### Task statement
Give the count of lines in the records that contain the string "sein", and write nothing but that number.

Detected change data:
----------
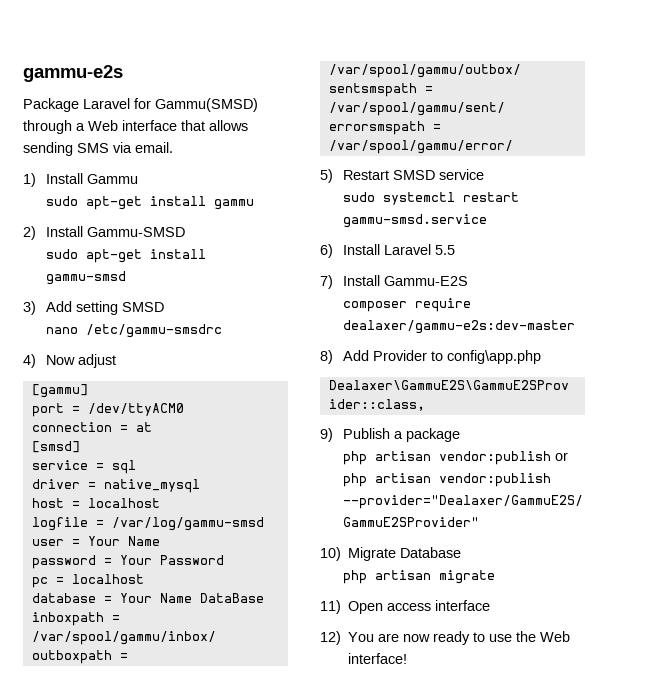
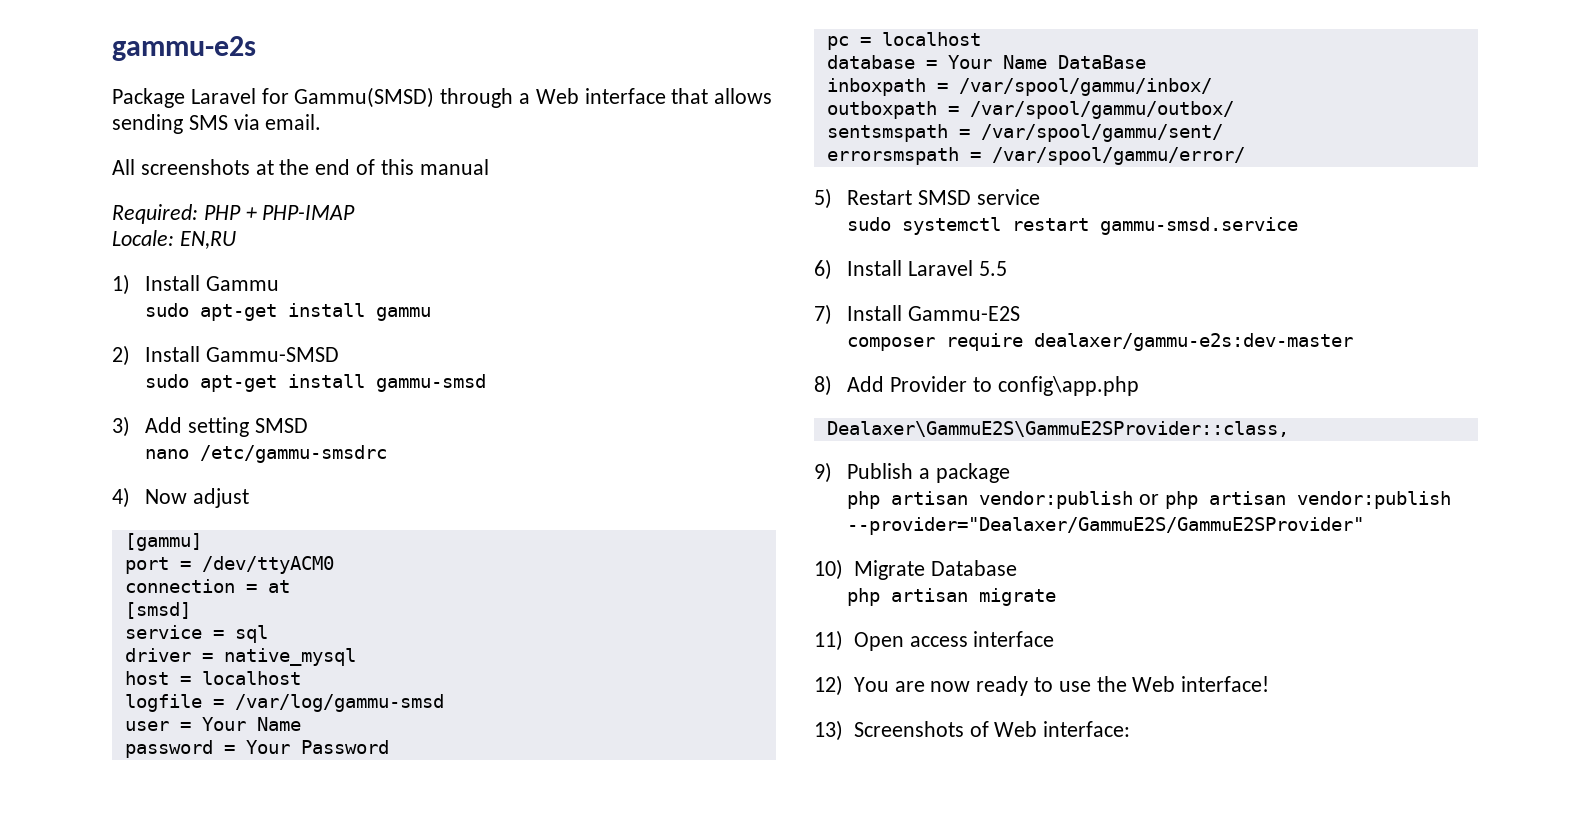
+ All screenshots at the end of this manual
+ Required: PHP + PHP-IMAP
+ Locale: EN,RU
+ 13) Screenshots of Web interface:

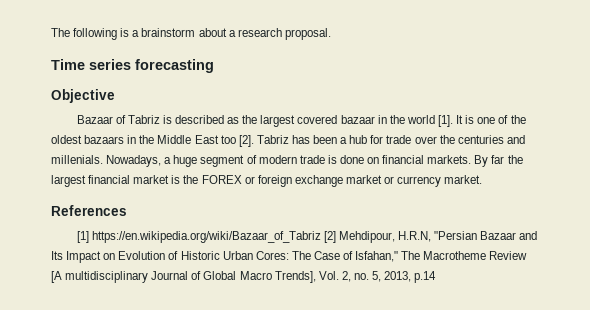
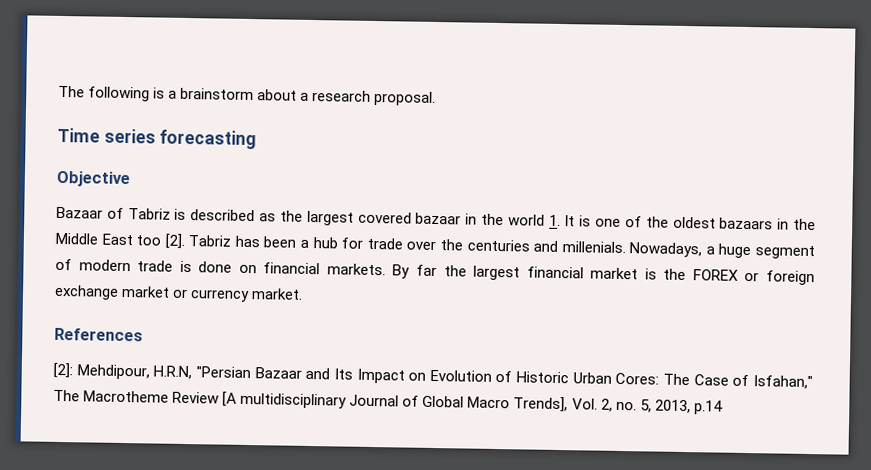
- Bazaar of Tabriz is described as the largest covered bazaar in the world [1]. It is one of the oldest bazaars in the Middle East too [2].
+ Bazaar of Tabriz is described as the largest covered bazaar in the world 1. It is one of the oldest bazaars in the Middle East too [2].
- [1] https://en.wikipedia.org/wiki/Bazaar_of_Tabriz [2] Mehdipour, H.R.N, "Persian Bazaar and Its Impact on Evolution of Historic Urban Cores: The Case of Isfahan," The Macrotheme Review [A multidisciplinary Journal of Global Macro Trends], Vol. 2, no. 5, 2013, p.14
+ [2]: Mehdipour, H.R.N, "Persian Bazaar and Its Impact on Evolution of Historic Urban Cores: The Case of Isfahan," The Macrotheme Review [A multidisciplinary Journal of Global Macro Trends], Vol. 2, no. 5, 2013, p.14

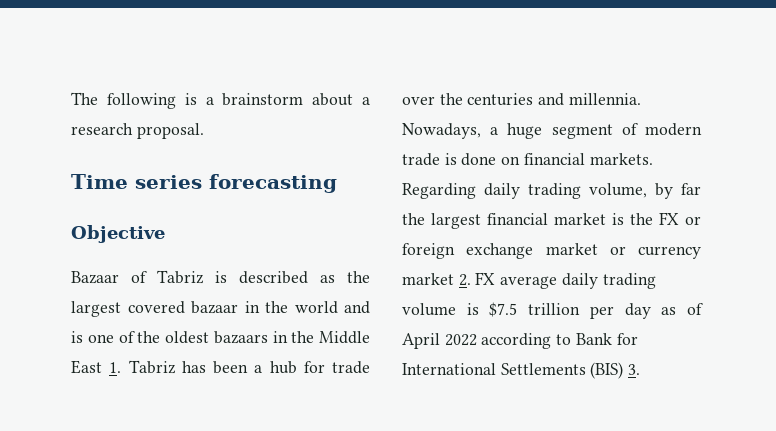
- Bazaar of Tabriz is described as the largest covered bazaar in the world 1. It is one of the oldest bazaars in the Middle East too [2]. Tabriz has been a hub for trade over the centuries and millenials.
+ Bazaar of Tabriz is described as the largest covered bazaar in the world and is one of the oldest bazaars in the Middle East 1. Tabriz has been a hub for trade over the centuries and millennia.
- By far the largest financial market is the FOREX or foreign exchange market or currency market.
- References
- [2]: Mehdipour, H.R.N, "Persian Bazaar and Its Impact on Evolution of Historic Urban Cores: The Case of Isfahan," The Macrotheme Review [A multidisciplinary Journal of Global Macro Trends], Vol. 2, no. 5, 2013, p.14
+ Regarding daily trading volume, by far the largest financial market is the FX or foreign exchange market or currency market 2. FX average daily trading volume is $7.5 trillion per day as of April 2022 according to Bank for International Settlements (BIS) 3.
----------
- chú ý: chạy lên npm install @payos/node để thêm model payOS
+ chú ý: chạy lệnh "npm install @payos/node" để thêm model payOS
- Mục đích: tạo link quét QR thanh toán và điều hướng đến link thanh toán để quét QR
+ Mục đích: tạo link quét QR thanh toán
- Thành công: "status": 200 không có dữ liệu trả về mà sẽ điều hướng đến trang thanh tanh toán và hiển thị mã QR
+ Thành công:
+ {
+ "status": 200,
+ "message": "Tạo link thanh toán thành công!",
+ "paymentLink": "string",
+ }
----------
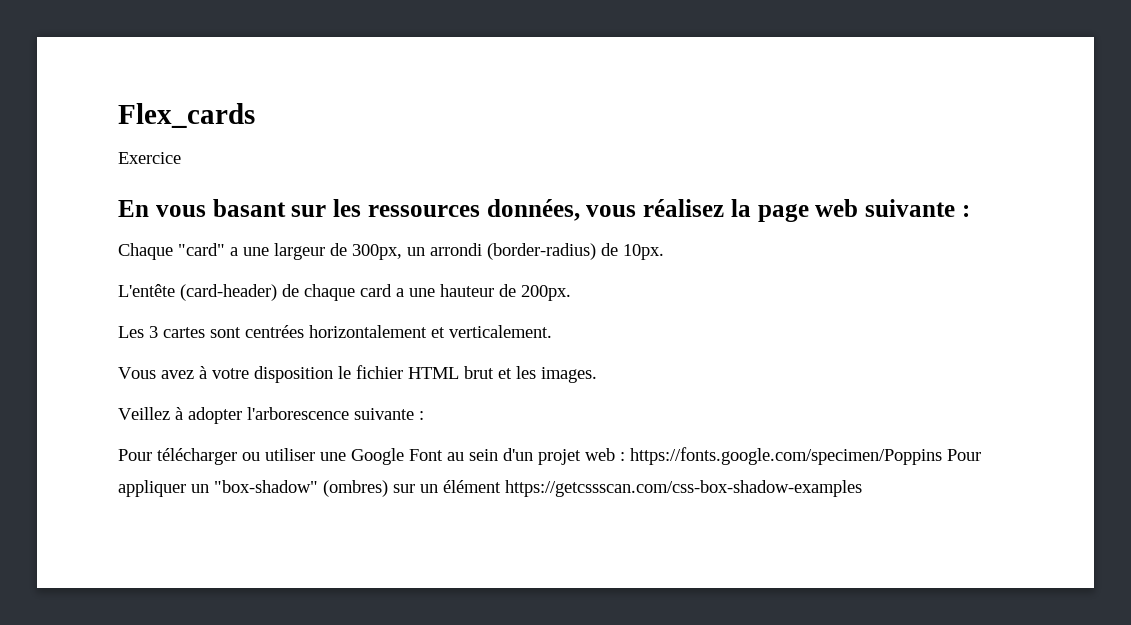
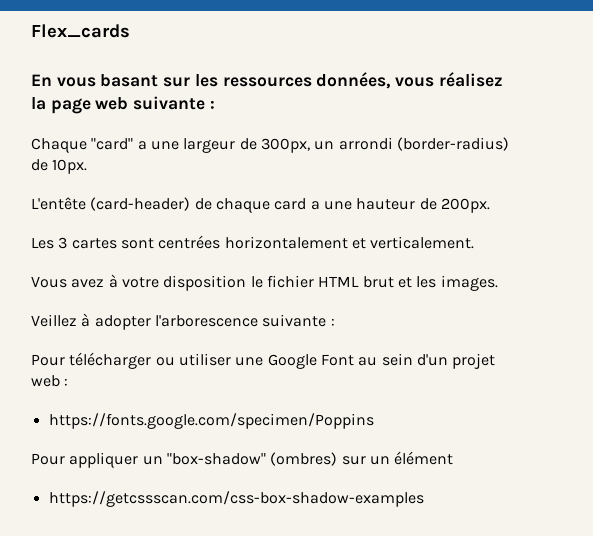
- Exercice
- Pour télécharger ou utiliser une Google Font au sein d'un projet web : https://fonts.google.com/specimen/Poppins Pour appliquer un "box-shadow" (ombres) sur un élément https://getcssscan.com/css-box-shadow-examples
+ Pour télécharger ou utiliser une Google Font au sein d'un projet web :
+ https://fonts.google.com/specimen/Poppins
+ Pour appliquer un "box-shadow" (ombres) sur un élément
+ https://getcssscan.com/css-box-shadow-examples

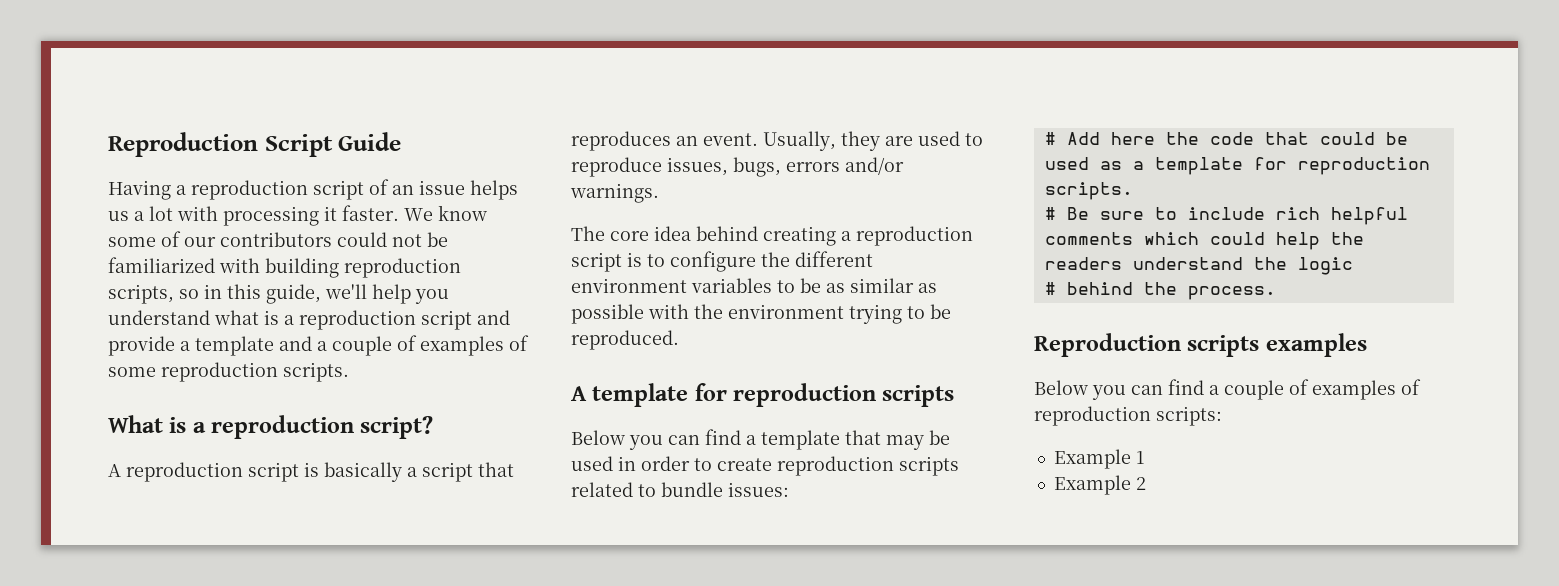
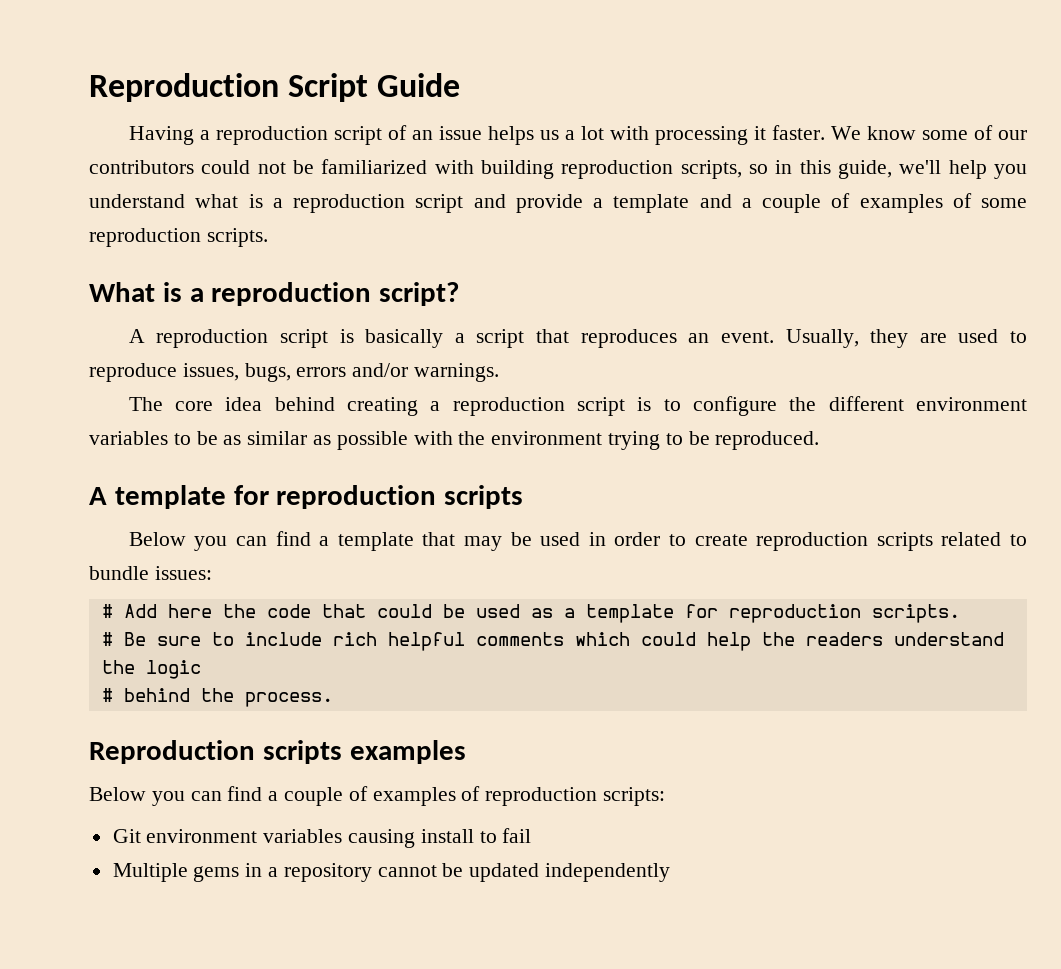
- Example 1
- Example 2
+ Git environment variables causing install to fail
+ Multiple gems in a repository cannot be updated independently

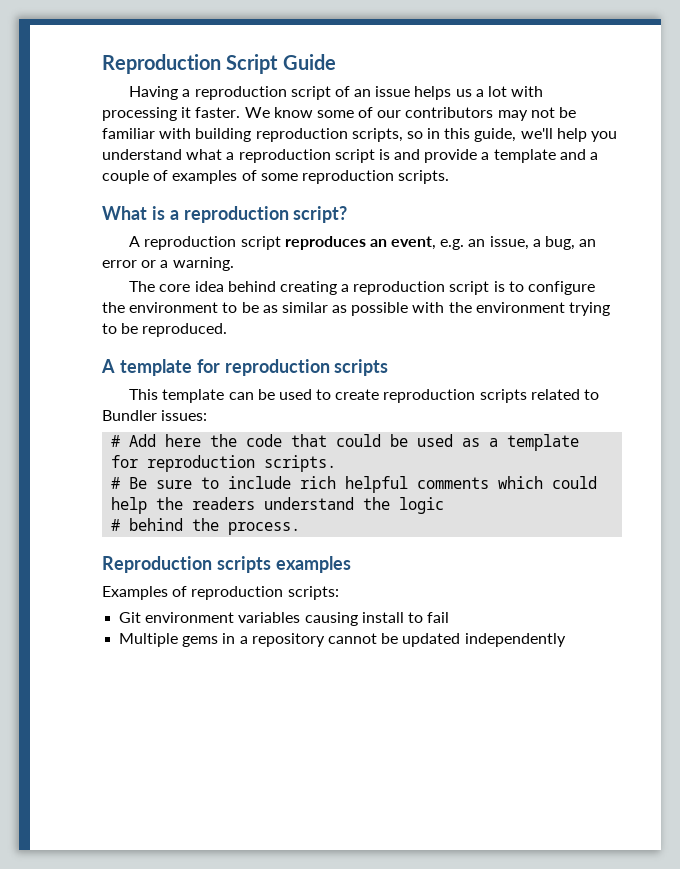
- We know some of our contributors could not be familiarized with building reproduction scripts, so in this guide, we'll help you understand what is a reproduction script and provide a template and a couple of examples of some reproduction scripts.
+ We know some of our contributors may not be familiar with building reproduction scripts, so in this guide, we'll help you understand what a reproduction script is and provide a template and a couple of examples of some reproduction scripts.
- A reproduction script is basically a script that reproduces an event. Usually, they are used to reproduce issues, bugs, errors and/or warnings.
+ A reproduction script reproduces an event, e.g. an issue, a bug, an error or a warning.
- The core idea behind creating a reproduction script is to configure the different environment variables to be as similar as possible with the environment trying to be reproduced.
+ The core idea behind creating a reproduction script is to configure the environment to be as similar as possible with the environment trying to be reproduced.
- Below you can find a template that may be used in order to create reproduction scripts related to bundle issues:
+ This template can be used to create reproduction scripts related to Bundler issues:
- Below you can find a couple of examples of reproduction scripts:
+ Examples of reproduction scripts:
----------
### Response to the task
2